Key point to note: Please feel free to post about MappingTheWeb on your blog or website as I don’t mind exposure (and back-links) ;)

SEO Contingent Business Models

Friday, October 20th, 2006

Several business models rely on SEO to operate. These include diversified Internet marketing firms, as well as search engine optimization specialists. However, outside these obvious examples, there are several other types of firms that depend on SEO that may not be so apparent.

Certain Internet websites and web business models, most notably song lyric sites, are nearly 100% reliant on SEO as their number one way to drive traffic. Other similar examples include male enhancement products and home-based business opportunities (although these two examples are more illegitimate and shady). In the case of the song lyric sites, someone searches for say, ‘michael jackson thriller lyrics’, on Google. The searcher will then follow a search result to the desired lyrics without any attachment to brand loyalty. This is the key point I’m trying to make. Any Internet service or site that depends on SEO, usually lacks brand loyalty, awareness, and recognition. Quick… name 5 song lyric sites. I know I can’t. When I’m searching for song lyrics, I just want to find the text - I don’t care about the site itself. I have no attachment, nor do I feel there needs to be one.

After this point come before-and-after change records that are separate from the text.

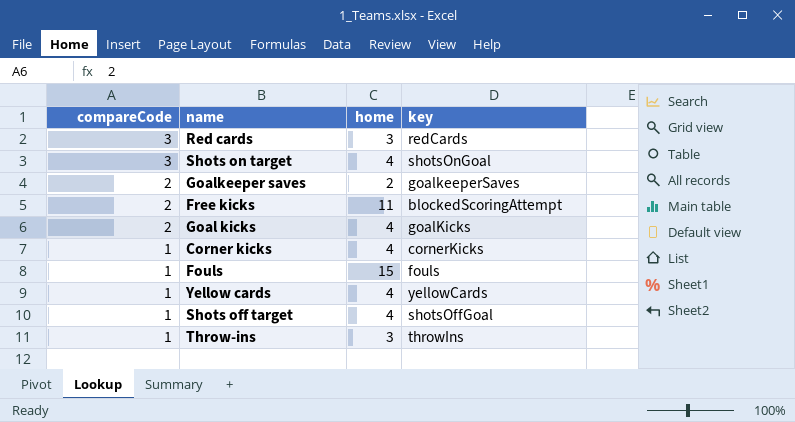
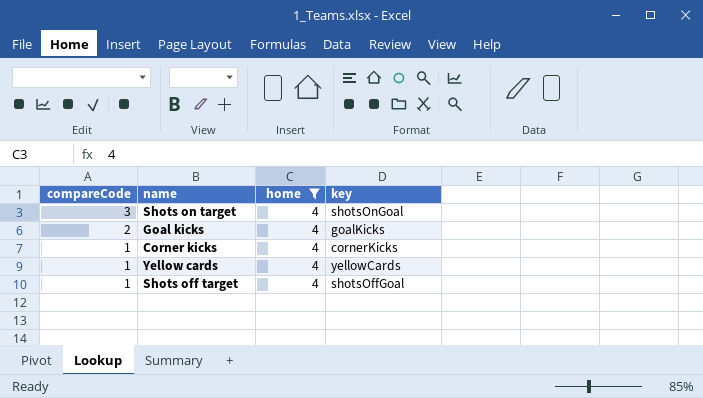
filter: none -> home = 4

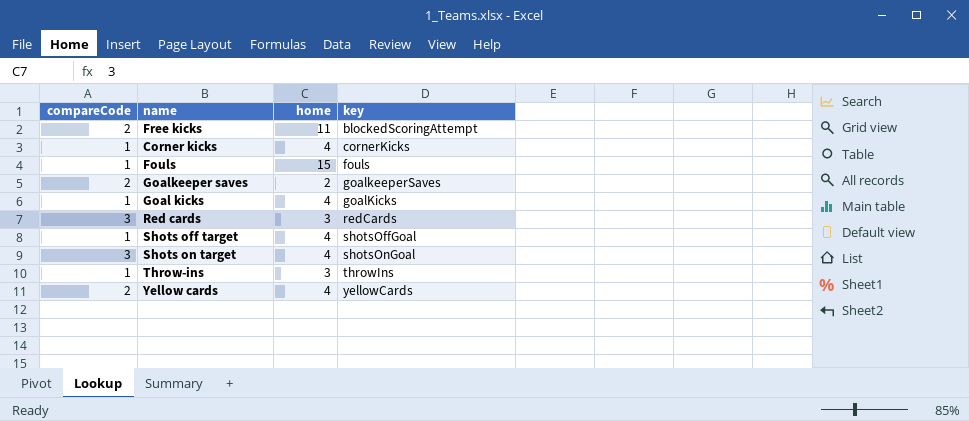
filter: home = 4 -> none
row order: compareCode descending -> key ascending
Goal kicks | compareCode: 2 -> 1
Yellow cards | compareCode: 1 -> 2

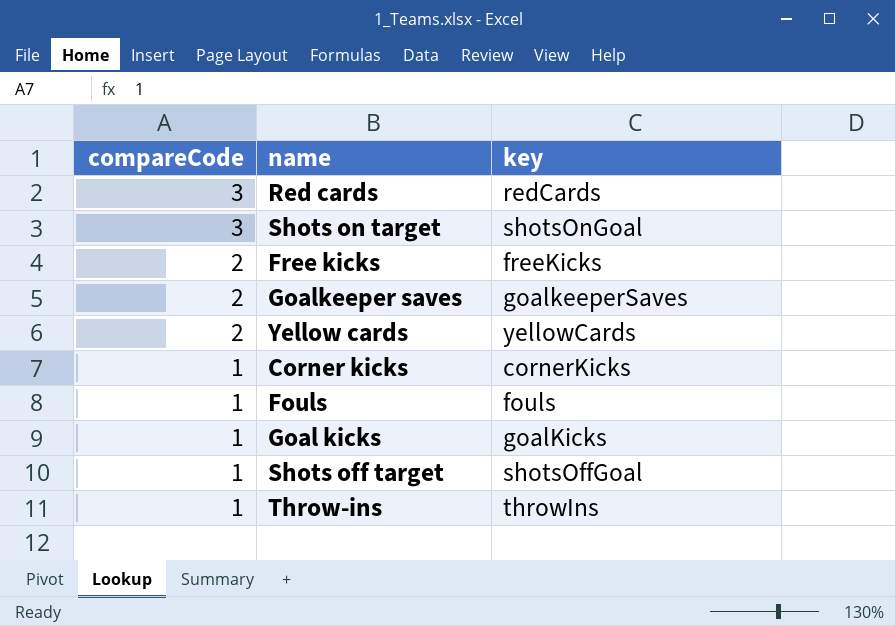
row order: key ascending -> compareCode descending
column home | position: 3 -> none
Free kicks | key: blockedScoringAttempt -> freeKicks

Song lyric sites drive revenue strictly from ads. No-one is going to sign up for a subscription-based lyric site when the next site has the lyrics for free. They are simply looking to accumulate as many page views as possible - and cram each page with as many ads as possible.

In other cases, a product (male enhancement pills) or a service (paid e-book dowload) is the end goal. But because there is so much competition, market share is tight and wiggle room is scarce. Achieving a placement among the top organic searches is highly critical in these instances, as search traffic for these terms is enormous. And once again, brand loyalty and recognition is low.

Other popular sites that rely on SEO a great deal, but do harness a certain level of brand loyalty, include Wikipedia (I think we all know this), IMDB, and Also, the YellowPages and other local directories and listings benefit immensely from the strategy.

My conclusion - any site with a strong hierarchical structure or directory-like listing system will benefit greatly from strong SEO techniques and a well-rounded optimization process.